Martedì 17 giugno, alle ore 15, Acimac propone una riflessione strategica sull’evoluzione dell’industria ceramica italiana.
Tra i relatori i professori Marco Fortis, Stefano Micelli, Tiziano Bursi e i presidenti di Acimac e Confindustria Ceramica.  
Pur esportando circa il 75% del proprio fatturato, il settore dei costruttori italiani di macchine e attrezzature per la ceramica è nato e si è affermato nel mondo grazie agli interscambi e alle collaborazioni industriali sviluppati all’interno del distretto ceramico di Sassuolo, dove si concentra il maggior numero di produttori italiani di piastrelle ceramiche e dove, di conseguenza, si è sviluppata una forte rete di fornitori che ha contribuito in maniera determinante all’affermazione del prodotto ceramico italiano nel mondo.  
Per questa ragione, nello stesso giorno dell’Assemblea Generale annuale dell’Associazione – in programma nella mattinata di martedì 17 giugno – Acimac promuove un convegno aperto al pubblico dal titolo “Una riflessione strategica sul futuro del distretto ceramico italiano”.
L’obiettivo è capire come tutelare al meglio il patrimonio di conoscenze e capacità che il distretto di Sassuolo possiede al proprio interno, in un contesto economico mondiale che impone flessibilità e capacità di trasformazione.
Il convegno avrà inizio alle ore 15 presso Villa marchetti, la sede di Acimac.  
Il professor Tiziano Bursi (docente di Marketing Internazionale all’Università di Modena e Reggio Emilia) effettuerà una fotografia del distretto, descrivendone storia, caratteristiche, conformazione.
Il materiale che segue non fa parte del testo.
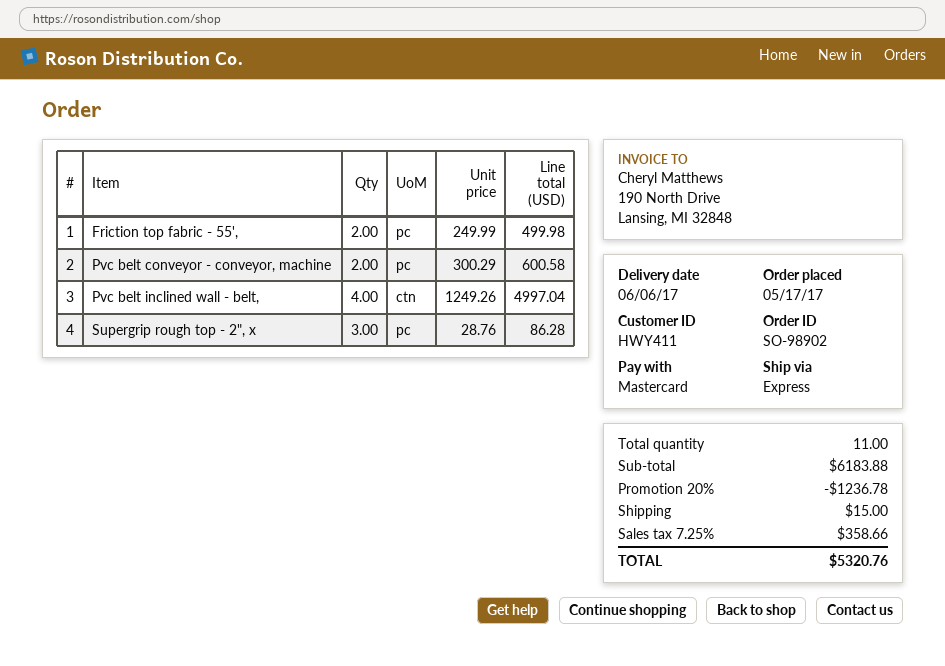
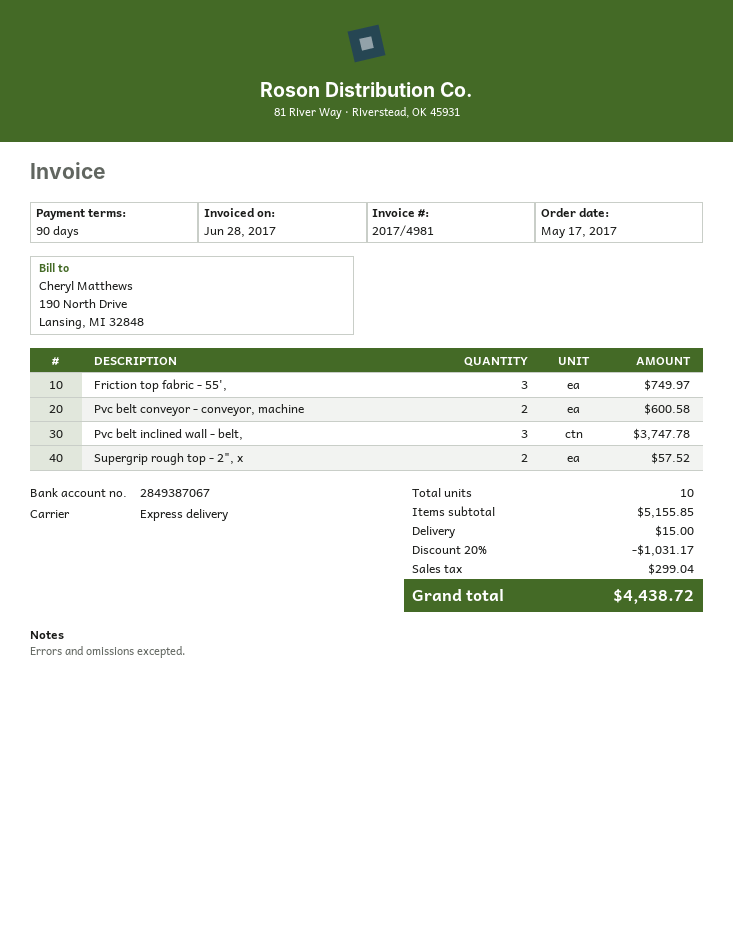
Friction top fabric - 55',: 2 for 499.98 -> 3 for 749.97
Pvc belt inclined wall - belt,: 4 for 4997.04 -> 3 for 3747.78
Supergrip rough top - 2", x: 3 for 86.28 -> 2 for 57.52
total quantity: 11 -> 10
subtotal: 6183.88 -> 5155.85
discount: 20% = 1236.78 -> 20% = 1031.17
tax: 358.66 -> 299.04
total: 5320.76 -> 4438.72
Stefano Micelli (docente di Economia e Gestione delle imprese all’Università Ca’ Foscari di Venezia), esperto di distretti produttivi e competitività delle piccole e medie imprese e dei territori, fornirà elementi di confronto tra la realtà di Sassuolo e altri distretti industriali italiani di eccellenza.  
Ritorna a Villa Marchetti, poi, l’apprezzato economista Marco Fortis (Vicepresidente Fondazione Edison e docente di Economia Industriale e Commercio Estero all’Università Cattolica di Milano) che analizzerà, alla luce della sua esperienza nel mondo dei beni strumentali e delle filiere industriali, i possibili futuri scenari.
A concludere il convegno, le autorevoli relazioni dei presidenti di Acimac, Pietro Cassani, e di Confindustria Ceramica, Alfonso Panzani, che commenteranno le relazioni degli illustri professori e forniranno il punto di vista dei principali attori economici del distretto.  
“Il nostro futuro – commenta Pietro Cassani, presidente designato di Acimac – credo resti legato all’evoluzione del distretto di Sassuolo: ecco perché abbiamo scelto questo tema per il nostro convegno.
Come spiegherò più dettagliatamente nel mio intervento, penso che si debba procedere verso modelli di aggregazione più ispirati a logiche di filiera e di rete fra imprese, per sfruttare al meglio know-how e risorse umane, promuovere l’attività di ricerca, favorire l’applicazione industriale dei risultati della ricerca scientifica, sviluppare le imprese più high tech già operanti sul mercato”.